YOUR GOAL: Retype exactly the lines from the one holding "- PollyMC is a" through the final line of the data, both included.

MATERIAL FOR THE TASK:
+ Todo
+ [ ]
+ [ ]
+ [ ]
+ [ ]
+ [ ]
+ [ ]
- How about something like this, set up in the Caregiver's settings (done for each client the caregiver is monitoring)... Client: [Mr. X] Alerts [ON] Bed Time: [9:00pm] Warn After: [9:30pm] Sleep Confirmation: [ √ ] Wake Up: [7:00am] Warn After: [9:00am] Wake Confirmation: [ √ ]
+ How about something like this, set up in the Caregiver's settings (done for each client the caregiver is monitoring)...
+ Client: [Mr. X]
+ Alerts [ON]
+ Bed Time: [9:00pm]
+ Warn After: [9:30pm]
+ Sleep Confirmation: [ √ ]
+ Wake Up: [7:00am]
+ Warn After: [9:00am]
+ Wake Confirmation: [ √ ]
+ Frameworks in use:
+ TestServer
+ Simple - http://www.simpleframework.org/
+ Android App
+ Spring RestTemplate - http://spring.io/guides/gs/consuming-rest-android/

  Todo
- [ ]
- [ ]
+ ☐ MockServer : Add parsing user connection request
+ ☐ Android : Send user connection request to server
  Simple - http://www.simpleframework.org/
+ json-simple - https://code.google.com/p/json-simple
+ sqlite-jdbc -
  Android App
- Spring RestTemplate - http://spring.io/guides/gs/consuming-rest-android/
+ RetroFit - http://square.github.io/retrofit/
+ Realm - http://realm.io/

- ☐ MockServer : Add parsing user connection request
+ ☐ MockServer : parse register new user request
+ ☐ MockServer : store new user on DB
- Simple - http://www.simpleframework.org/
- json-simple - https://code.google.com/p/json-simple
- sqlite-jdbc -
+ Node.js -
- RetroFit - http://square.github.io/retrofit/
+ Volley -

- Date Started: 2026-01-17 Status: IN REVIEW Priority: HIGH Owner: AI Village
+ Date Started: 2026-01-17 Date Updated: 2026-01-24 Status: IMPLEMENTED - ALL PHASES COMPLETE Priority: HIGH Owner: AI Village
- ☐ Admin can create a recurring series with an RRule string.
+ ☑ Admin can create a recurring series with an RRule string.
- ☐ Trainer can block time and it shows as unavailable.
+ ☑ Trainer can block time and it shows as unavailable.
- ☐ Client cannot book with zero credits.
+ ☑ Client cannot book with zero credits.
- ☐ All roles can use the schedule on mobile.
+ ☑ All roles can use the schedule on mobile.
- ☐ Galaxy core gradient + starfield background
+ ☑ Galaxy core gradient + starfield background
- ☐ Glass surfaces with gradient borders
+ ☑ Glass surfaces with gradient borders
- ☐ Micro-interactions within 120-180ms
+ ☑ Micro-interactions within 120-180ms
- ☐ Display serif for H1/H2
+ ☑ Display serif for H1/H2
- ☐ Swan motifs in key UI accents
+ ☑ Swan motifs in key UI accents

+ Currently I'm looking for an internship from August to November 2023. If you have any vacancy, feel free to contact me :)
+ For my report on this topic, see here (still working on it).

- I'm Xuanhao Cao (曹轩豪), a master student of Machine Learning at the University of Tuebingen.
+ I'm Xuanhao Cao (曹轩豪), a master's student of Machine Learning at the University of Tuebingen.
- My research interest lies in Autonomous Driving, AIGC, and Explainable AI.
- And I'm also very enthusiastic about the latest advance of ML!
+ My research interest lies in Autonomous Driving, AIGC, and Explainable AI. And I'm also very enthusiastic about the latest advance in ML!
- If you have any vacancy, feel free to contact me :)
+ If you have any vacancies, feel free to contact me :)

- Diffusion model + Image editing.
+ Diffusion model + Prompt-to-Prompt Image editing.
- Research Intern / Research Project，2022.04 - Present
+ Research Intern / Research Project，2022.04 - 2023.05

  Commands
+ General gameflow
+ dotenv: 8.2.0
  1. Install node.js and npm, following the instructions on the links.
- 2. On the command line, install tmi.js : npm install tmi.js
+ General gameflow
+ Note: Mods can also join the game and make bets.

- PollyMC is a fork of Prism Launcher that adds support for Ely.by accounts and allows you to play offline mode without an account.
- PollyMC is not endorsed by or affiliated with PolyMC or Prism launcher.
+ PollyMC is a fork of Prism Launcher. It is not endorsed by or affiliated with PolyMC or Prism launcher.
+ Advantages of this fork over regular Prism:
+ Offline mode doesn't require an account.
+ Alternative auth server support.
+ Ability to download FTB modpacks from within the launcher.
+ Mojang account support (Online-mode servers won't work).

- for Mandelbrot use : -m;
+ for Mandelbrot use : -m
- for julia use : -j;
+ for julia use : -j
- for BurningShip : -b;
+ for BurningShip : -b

RESPONSE TO THIS EXERCISE:
- PollyMC is a fork of Prism Launcher that adds support for Ely.by accounts and allows you to play offline mode without an account.
- PollyMC is not endorsed by or affiliated with PolyMC or Prism launcher.
+ PollyMC is a fork of Prism Launcher. It is not endorsed by or affiliated with PolyMC or Prism launcher.
+ Advantages of this fork over regular Prism:
+ Offline mode doesn't require an account.
+ Alternative auth server support.
+ Ability to download FTB modpacks from within the launcher.
+ Mojang account support (Online-mode servers won't work).

- for Mandelbrot use : -m;
+ for Mandelbrot use : -m
- for julia use : -j;
+ for julia use : -j
- for BurningShip : -b;
+ for BurningShip : -b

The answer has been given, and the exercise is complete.